▽

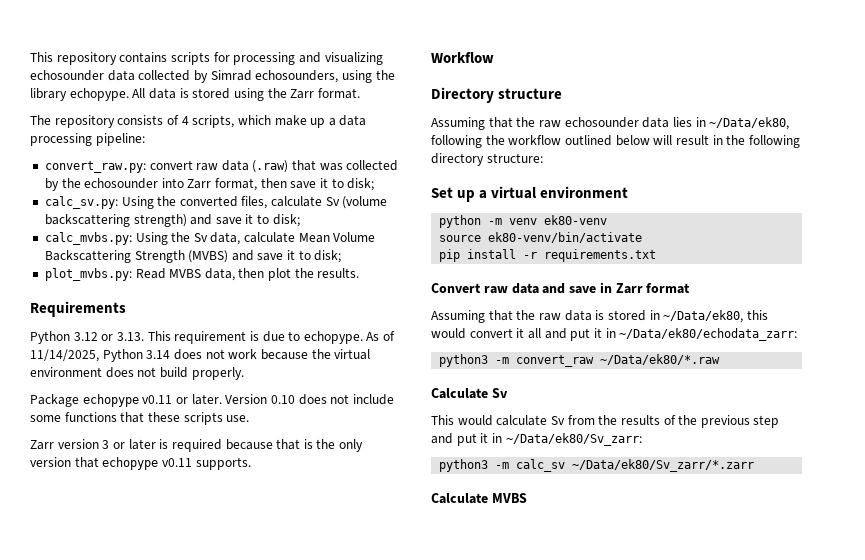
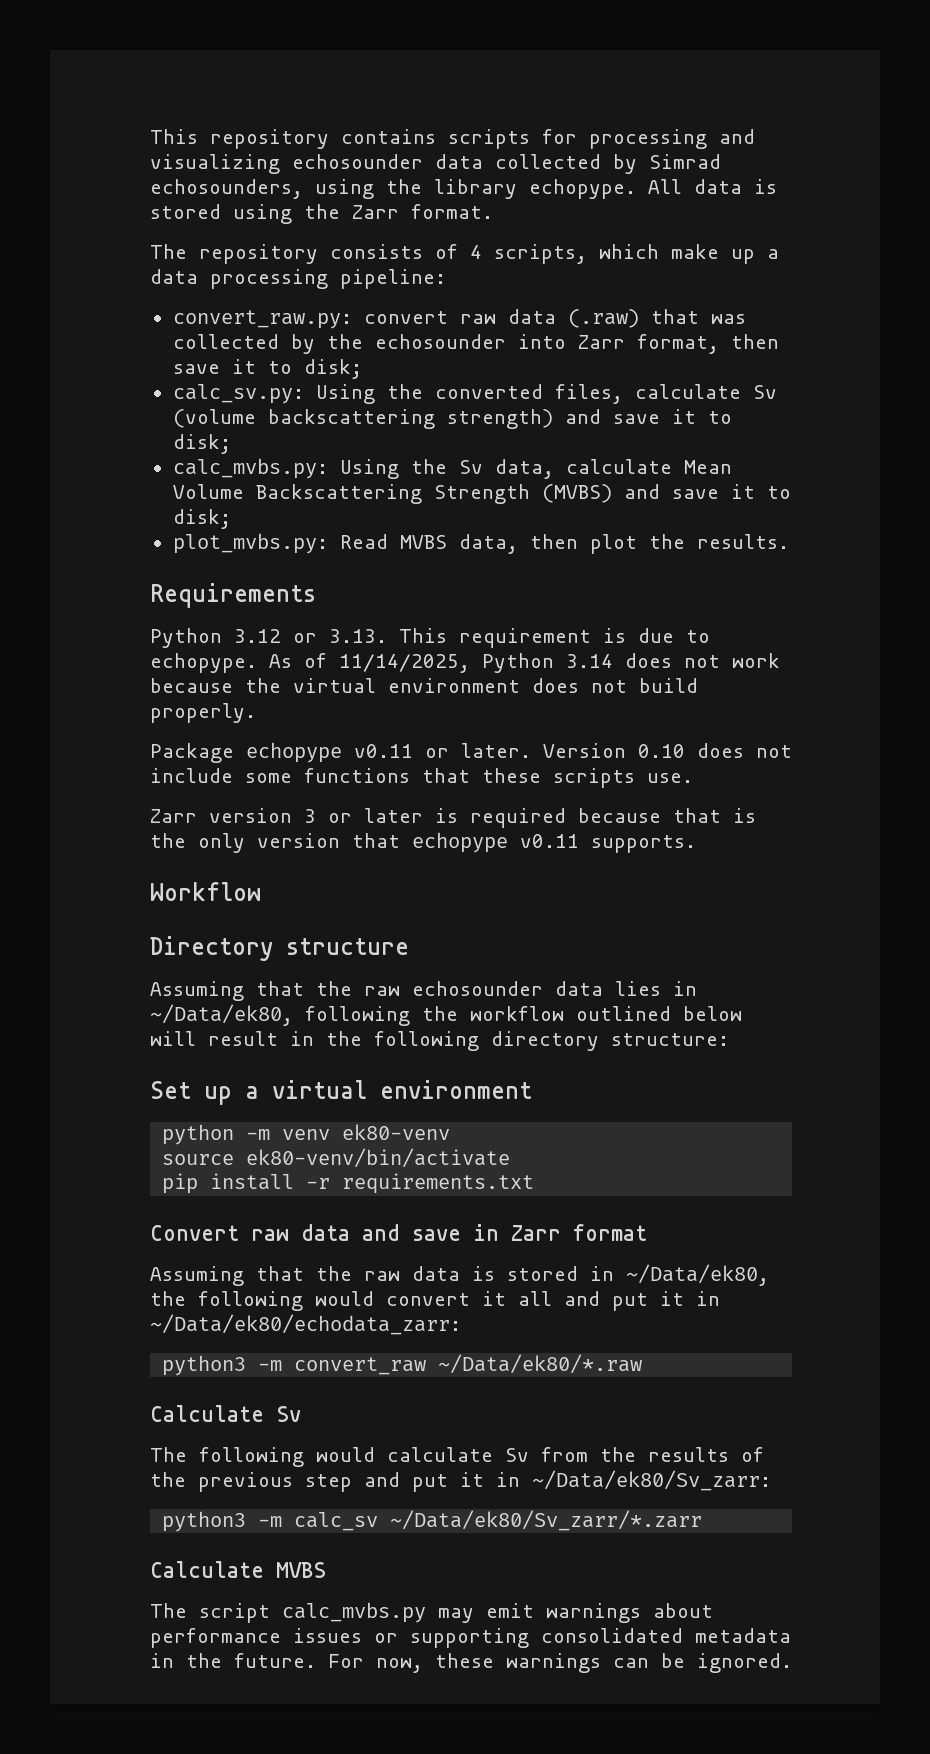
- Assuming that the raw data is stored in ~/Data/ek80, this would convert it all and put it in ~/Data/ek80/echodata_zarr:
+ Assuming that the raw data is stored in ~/Data/ek80, the following would convert it all and put it in ~/Data/ek80/echodata_zarr:
- This would calculate Sv from the results of the previous step and put it in ~/Data/ek80/Sv_zarr:
+ The following would calculate Sv from the results of the previous step and put it in ~/Data/ek80/Sv_zarr:
+ The script calc_mvbs.py may emit warnings about performance issues or supporting consolidated metadata in the future. For now, these warnings can be ignored.

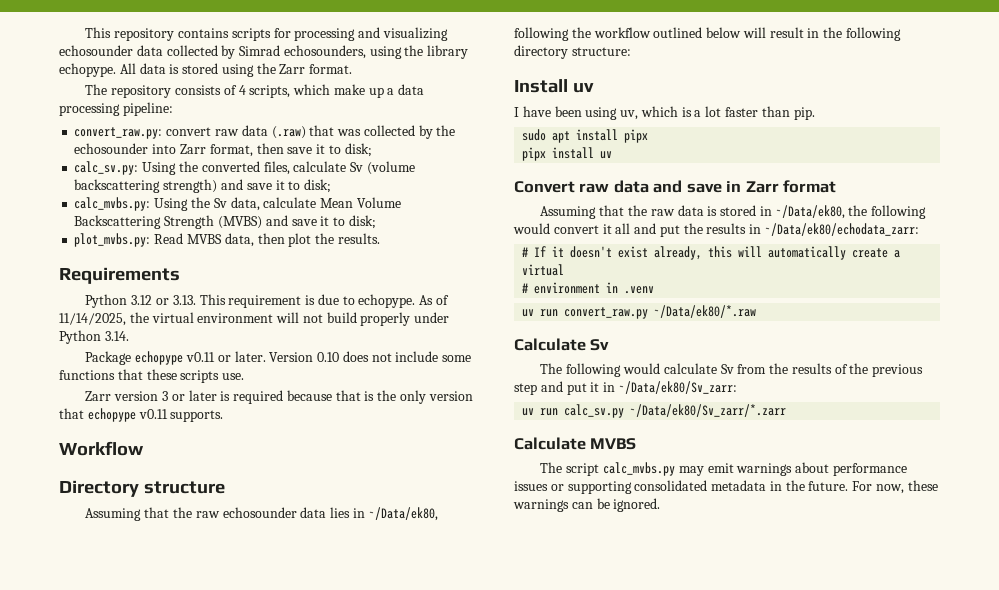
- As of 11/14/2025, Python 3.14 does not work because the virtual environment does not build properly.
+ As of 11/14/2025, the virtual environment will not build properly under Python 3.14.
- Set up a virtual environment
- python -m venv ek80-venv
- source ek80-venv/bin/activate
- pip install -r requirements.txt
+ Install uv
+ I have been using uv, which is a lot faster than pip.
+ sudo apt install pipx
+ pipx install uv
- Assuming that the raw data is stored in ~/Data/ek80, the following would convert it all and put it in ~/Data/ek80/echodata_zarr:
+ Assuming that the raw data is stored in ~/Data/ek80, the following would convert it all and put the results in ~/Data/ek80/echodata_zarr:
- python3 -m convert_raw ~/Data/ek80/*.raw
+ # If it doesn't exist already, this will automatically create a virtual
+ # environment in .venv
+ uv run convert_raw.py ~/Data/ek80/*.raw
- python3 -m calc_sv ~/Data/ek80/Sv_zarr/*.zarr
+ uv run calc_sv.py ~/Data/ek80/Sv_zarr/*.zarr

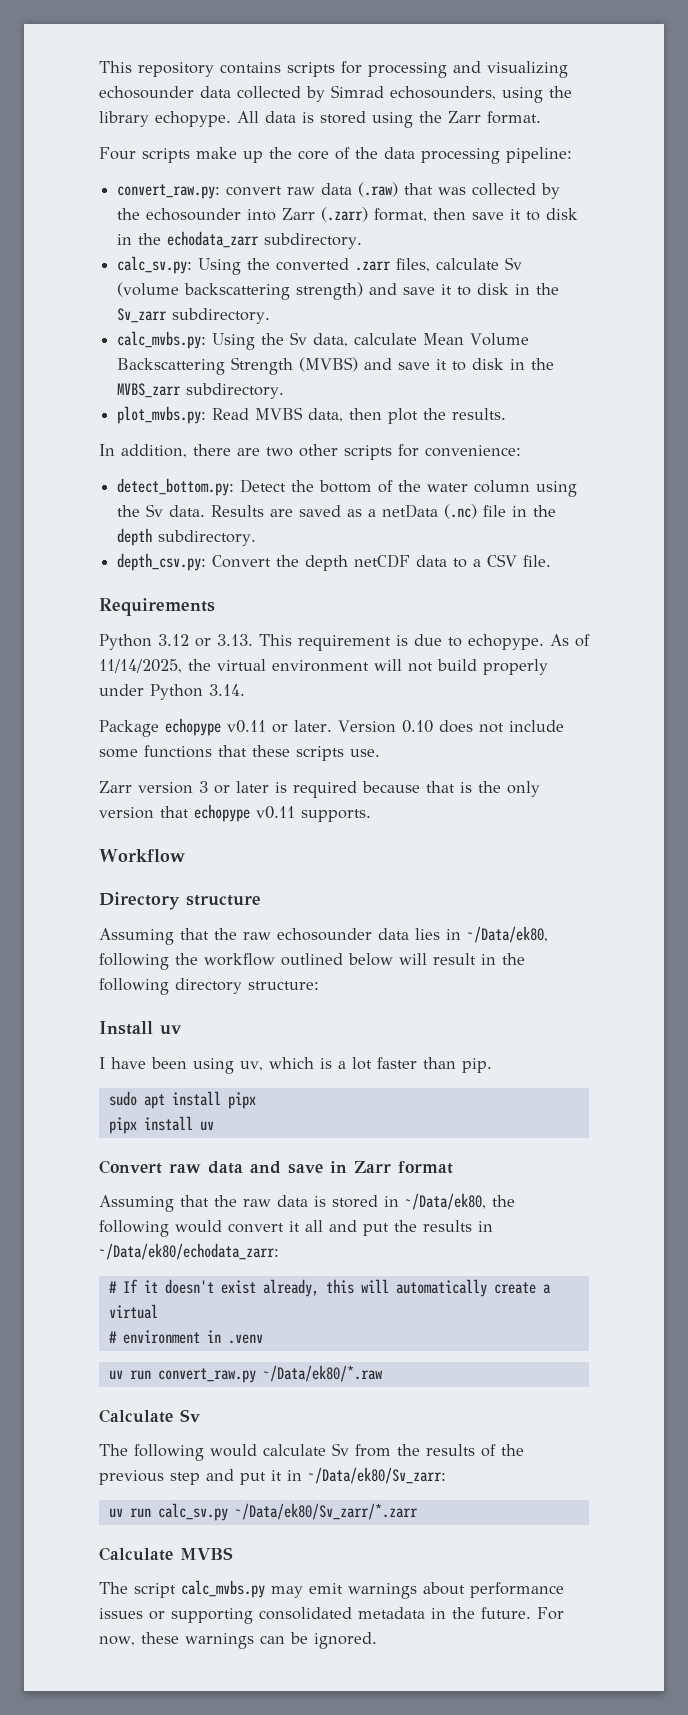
- The repository consists of 4 scripts, which make up a data processing pipeline:
+ Four scripts make up the core of the data processing pipeline:
- convert_raw.py: convert raw data (.raw) that was collected by the echosounder into Zarr format, then save it to disk;
+ convert_raw.py: convert raw data (.raw) that was collected by the echosounder into Zarr (.zarr) format, then save it to disk in the echodata_zarr subdirectory.
- calc_sv.py: Using the converted files, calculate Sv (volume backscattering strength) and save it to disk;
+ calc_sv.py: Using the converted .zarr files, calculate Sv (volume backscattering strength) and save it to disk in the Sv_zarr subdirectory.
- calc_mvbs.py: Using the Sv data, calculate Mean Volume Backscattering Strength (MVBS) and save it to disk;
+ calc_mvbs.py: Using the Sv data, calculate Mean Volume Backscattering Strength (MVBS) and save it to disk in the MVBS_zarr subdirectory.
+ In addition, there are two other scripts for convenience:
+ detect_bottom.py: Detect the bottom of the water column using the Sv data. Results are saved as a netData (.nc) file in the depth subdirectory.
+ depth_csv.py: Convert the depth netCDF data to a CSV file.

△

# Description of the task
Retype only the stretch of lines above starting at the one with "- python -m venv ek80-venv" and stopping at the one with "- python3 -m convert_raw ~/Data/ek80/*.raw", exactly as written, with both kept.

# Written solution
- python -m venv ek80-venv
- source ek80-venv/bin/activate
- pip install -r requirements.txt
+ Install uv
+ I have been using uv, which is a lot faster than pip.
+ sudo apt install pipx
+ pipx install uv
- Assuming that the raw data is stored in ~/Data/ek80, the following would convert it all and put it in ~/Data/ek80/echodata_zarr:
+ Assuming that the raw data is stored in ~/Data/ek80, the following would convert it all and put the results in ~/Data/ek80/echodata_zarr:
- python3 -m convert_raw ~/Data/ek80/*.raw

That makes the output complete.